[Start of Attachment]
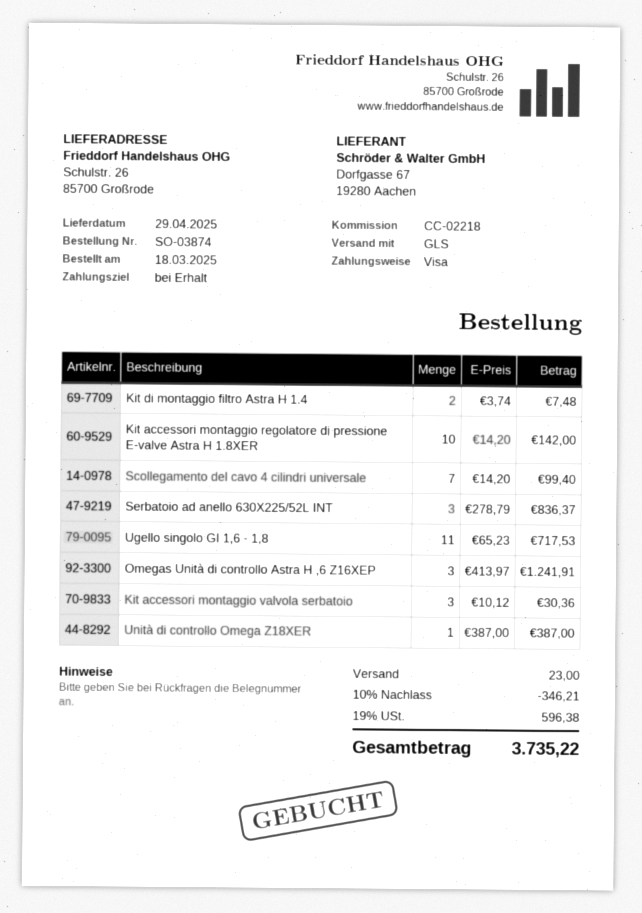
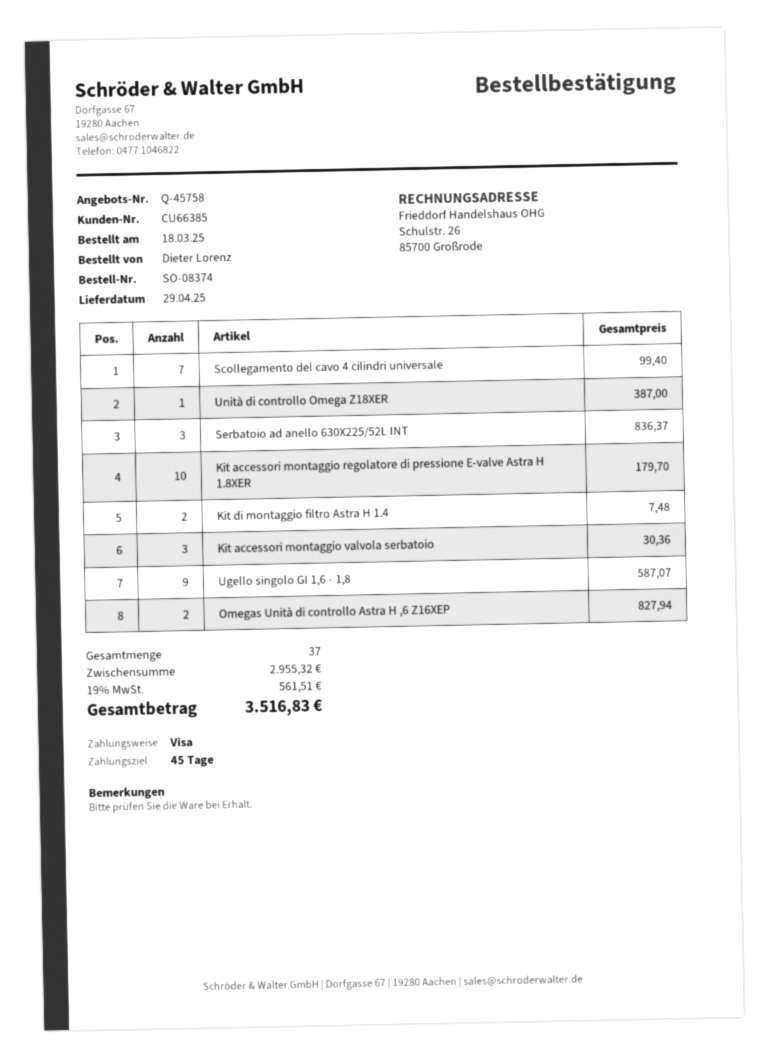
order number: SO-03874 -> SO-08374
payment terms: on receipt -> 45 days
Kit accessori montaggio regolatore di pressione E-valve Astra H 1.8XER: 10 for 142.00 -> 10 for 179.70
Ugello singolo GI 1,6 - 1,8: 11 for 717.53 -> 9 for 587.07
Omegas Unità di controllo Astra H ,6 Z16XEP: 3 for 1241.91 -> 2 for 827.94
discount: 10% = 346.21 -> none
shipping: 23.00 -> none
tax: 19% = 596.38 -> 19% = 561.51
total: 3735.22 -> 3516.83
[End of Attachment]
[Start of Attachment]
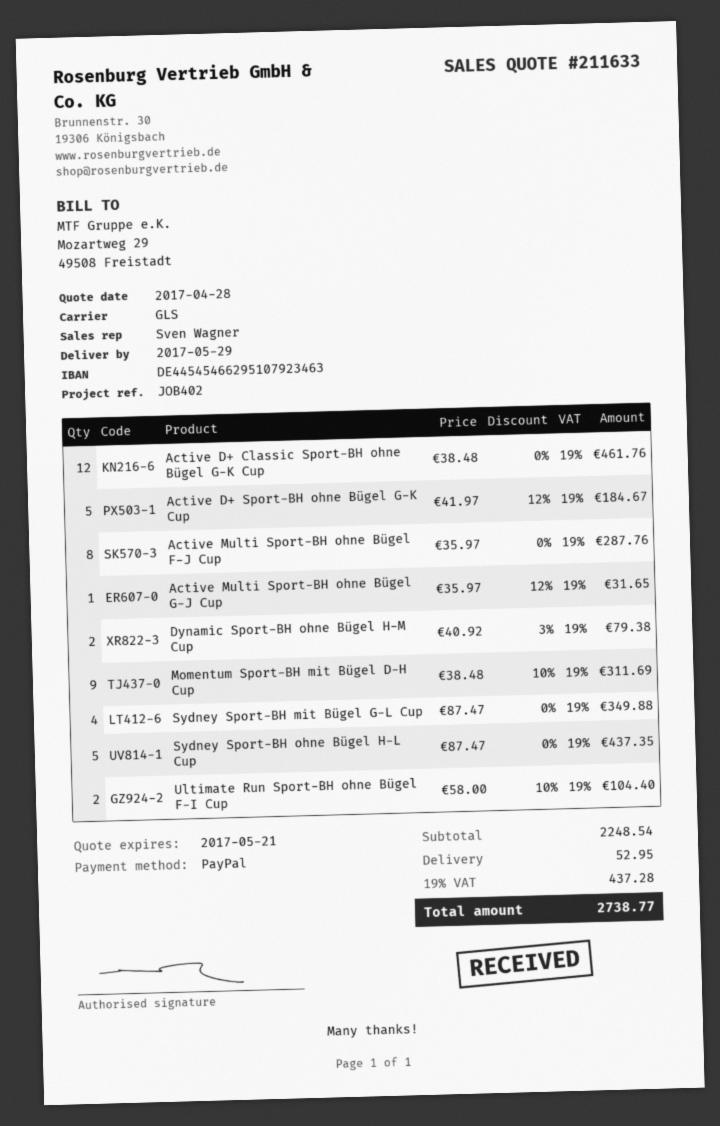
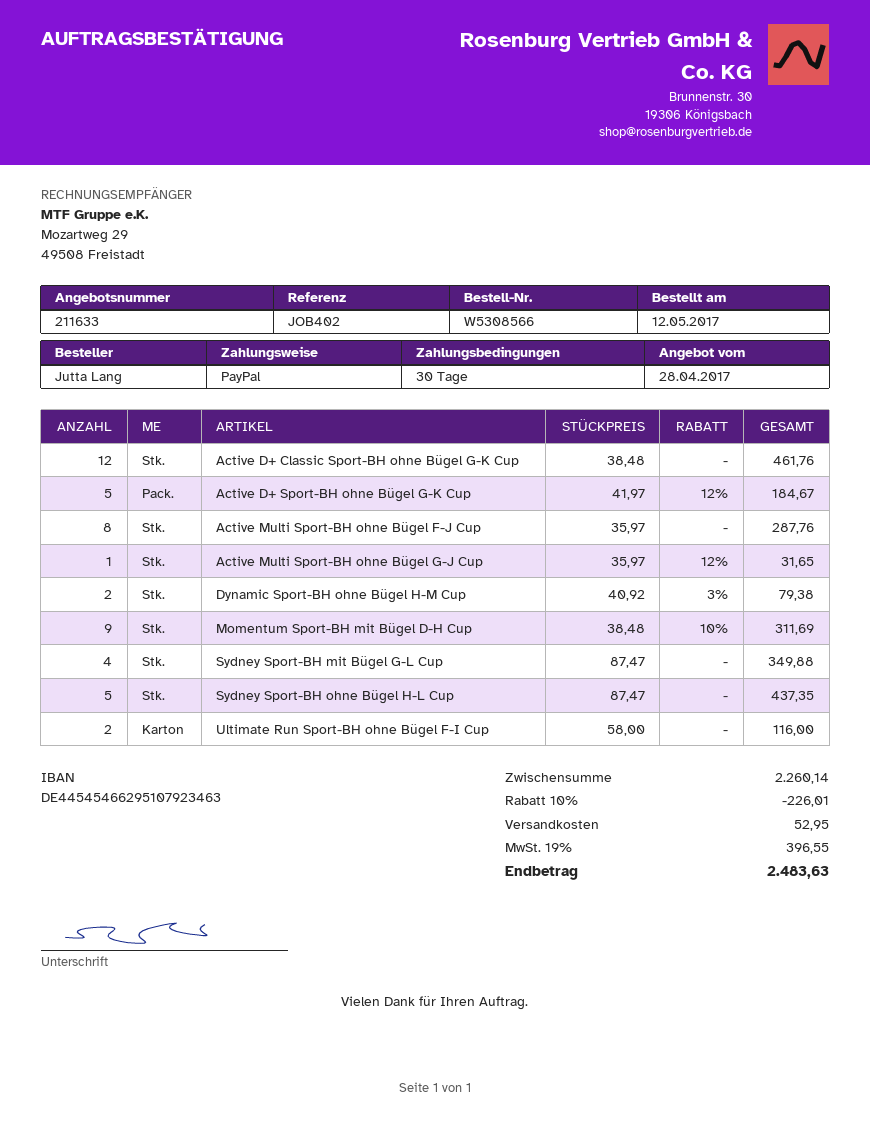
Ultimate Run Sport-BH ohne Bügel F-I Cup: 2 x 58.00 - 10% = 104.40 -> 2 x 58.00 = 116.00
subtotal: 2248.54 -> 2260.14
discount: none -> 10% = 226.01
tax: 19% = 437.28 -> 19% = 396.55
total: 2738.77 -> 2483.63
[End of Attachment]
The range runs from the line with "order number: SO-03874 -> SO-08374" up to and including the line with "Ugello singolo GI" in the listing above; please write out exactly those lines and nothing more.

» Task answer:
order number: SO-03874 -> SO-08374
payment terms: on receipt -> 45 days
Kit accessori montaggio regolatore di pressione E-valve Astra H 1.8XER: 10 for 142.00 -> 10 for 179.70
Ugello singolo GI 1,6 - 1,8: 11 for 717.53 -> 9 for 587.07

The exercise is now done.